Below are the records; give again exactly the line with "[86,133,338,148] [86,151,332,163] LinkedIn, EssentialJS", the line with "(329, 260) none", and each line that lies between them, and nothing besides.

Difference listings
^^^^^^^^^^^^^^^^

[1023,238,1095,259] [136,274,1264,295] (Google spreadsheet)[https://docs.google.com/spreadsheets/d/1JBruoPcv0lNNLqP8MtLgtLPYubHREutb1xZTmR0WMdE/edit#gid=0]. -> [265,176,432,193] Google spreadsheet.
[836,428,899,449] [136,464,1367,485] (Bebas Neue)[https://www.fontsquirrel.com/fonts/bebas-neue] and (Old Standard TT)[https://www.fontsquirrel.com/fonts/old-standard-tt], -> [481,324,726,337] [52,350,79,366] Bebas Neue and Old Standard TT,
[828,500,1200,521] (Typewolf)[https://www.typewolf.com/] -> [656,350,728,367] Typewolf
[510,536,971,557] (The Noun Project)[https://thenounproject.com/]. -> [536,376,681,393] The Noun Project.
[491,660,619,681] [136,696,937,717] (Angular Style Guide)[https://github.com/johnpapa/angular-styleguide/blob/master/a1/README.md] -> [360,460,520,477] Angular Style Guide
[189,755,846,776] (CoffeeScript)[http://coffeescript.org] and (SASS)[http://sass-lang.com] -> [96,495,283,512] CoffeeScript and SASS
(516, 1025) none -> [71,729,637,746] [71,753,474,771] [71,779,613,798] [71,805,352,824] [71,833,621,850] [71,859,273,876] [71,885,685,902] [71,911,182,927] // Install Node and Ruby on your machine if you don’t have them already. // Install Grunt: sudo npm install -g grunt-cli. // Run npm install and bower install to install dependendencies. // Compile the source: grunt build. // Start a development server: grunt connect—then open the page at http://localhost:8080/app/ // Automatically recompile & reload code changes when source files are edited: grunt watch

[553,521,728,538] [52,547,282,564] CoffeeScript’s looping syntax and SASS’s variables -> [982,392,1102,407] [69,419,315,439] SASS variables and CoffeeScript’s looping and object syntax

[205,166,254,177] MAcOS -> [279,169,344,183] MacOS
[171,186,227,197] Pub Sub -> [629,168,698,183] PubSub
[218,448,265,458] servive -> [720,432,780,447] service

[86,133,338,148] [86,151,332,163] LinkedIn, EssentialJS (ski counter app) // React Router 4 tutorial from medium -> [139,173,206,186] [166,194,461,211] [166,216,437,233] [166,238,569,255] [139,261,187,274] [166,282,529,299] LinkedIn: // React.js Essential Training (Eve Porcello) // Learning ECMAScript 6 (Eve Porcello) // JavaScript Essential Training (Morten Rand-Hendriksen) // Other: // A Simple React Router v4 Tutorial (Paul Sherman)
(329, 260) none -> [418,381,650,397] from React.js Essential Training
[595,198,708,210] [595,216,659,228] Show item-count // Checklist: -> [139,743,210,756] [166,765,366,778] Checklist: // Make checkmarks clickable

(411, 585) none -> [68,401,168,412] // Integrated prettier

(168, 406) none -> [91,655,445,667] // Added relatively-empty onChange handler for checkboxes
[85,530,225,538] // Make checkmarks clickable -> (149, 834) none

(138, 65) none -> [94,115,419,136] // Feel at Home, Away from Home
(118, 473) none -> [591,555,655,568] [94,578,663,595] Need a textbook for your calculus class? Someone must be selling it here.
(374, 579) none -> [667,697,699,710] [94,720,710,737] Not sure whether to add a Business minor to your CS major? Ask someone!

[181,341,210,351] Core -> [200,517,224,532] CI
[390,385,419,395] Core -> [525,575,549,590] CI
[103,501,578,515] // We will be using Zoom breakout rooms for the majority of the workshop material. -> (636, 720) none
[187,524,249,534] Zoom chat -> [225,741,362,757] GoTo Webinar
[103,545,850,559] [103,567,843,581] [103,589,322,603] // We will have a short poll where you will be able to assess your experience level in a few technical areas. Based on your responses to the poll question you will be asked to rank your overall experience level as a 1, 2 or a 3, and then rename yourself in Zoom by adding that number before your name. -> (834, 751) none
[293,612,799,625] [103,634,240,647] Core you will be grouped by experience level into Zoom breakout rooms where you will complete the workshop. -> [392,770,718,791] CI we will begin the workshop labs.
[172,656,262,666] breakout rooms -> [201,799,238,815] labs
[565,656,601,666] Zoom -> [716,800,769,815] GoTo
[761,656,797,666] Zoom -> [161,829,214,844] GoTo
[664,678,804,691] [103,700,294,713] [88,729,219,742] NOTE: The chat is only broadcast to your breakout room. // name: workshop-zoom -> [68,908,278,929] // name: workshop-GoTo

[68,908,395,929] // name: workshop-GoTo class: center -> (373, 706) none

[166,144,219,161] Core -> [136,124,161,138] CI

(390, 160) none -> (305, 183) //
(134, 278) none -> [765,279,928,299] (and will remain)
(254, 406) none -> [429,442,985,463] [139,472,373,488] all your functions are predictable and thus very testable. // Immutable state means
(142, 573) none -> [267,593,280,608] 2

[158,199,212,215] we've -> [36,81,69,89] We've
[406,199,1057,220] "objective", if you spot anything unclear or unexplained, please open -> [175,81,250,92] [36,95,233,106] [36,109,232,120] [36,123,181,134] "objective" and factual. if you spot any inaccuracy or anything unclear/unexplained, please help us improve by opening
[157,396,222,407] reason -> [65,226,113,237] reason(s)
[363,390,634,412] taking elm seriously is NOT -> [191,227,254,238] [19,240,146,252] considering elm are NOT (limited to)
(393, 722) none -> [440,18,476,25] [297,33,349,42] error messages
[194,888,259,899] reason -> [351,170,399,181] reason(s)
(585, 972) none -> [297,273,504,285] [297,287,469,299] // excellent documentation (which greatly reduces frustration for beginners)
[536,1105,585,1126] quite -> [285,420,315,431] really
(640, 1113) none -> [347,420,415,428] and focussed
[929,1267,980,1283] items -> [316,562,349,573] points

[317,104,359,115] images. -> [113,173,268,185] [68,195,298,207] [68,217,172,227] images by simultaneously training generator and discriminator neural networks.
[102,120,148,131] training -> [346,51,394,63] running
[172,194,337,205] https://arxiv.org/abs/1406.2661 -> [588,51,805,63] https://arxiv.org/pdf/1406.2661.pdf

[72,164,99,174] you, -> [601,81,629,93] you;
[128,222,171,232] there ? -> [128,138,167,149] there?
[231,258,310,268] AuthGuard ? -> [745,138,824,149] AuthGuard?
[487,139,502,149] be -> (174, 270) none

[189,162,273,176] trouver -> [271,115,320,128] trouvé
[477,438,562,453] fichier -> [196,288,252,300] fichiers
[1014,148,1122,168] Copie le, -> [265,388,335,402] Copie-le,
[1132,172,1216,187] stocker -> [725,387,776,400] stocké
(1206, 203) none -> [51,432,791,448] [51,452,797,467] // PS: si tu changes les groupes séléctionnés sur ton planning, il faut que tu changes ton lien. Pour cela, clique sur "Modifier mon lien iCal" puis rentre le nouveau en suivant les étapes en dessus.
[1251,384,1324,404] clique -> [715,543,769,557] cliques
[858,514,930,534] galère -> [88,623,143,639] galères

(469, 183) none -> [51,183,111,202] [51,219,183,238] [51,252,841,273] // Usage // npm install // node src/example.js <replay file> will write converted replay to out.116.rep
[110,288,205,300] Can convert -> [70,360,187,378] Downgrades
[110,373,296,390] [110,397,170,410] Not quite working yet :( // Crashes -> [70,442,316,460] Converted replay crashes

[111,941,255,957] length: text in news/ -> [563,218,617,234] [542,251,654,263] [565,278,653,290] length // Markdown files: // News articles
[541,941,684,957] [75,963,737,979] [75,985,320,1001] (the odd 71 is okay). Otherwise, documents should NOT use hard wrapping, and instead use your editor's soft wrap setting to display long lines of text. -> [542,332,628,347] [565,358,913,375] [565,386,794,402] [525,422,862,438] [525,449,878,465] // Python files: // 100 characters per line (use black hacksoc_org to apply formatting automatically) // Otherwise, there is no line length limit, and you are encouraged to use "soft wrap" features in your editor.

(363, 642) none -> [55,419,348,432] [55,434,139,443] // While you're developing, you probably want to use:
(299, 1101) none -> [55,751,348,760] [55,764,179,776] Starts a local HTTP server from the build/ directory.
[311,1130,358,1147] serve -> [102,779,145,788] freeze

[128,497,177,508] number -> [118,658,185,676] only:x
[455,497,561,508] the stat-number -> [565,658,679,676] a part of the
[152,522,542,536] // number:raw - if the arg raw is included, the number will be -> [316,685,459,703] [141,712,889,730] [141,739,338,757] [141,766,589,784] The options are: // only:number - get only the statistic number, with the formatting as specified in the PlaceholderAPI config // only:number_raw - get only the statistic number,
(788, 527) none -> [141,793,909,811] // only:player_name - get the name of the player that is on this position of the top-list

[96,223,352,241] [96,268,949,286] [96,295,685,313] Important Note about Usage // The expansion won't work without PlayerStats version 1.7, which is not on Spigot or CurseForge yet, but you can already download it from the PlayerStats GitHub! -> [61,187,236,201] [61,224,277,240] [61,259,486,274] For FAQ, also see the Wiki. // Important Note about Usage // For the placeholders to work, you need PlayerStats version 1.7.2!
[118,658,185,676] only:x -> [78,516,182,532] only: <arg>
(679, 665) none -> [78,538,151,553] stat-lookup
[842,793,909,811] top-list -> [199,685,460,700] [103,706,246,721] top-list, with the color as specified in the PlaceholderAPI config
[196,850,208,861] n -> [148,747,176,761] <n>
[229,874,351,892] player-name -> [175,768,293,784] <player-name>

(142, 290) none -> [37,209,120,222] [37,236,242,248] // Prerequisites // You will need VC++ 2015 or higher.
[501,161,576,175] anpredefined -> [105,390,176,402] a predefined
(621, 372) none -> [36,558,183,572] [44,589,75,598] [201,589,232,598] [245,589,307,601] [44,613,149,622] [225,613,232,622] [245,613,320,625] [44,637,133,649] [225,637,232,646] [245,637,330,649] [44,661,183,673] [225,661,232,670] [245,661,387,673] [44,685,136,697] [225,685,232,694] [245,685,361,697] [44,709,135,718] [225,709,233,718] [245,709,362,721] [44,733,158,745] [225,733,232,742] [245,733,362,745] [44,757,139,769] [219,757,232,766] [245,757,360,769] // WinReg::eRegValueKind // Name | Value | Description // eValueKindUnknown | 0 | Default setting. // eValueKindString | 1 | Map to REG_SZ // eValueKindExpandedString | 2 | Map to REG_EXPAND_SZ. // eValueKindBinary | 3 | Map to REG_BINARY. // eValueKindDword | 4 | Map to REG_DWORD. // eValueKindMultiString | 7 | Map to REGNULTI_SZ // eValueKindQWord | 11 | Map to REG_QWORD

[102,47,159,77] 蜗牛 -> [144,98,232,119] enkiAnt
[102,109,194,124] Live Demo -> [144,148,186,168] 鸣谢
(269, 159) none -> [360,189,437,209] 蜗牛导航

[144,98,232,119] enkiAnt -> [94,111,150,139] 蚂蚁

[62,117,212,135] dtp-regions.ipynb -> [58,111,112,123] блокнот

^^^^^^^^^^^^^^^^

Answer box:
[86,133,338,148] [86,151,332,163] LinkedIn, EssentialJS (ski counter app) // React Router 4 tutorial from medium -> [139,173,206,186] [166,194,461,211] [166,216,437,233] [166,238,569,255] [139,261,187,274] [166,282,529,299] LinkedIn: // React.js Essential Training (Eve Porcello) // Learning ECMAScript 6 (Eve Porcello) // JavaScript Essential Training (Morten Rand-Hendriksen) // Other: // A Simple React Router v4 Tutorial (Paul Sherman)
(329, 260) none -> [418,381,650,397] from React.js Essential Training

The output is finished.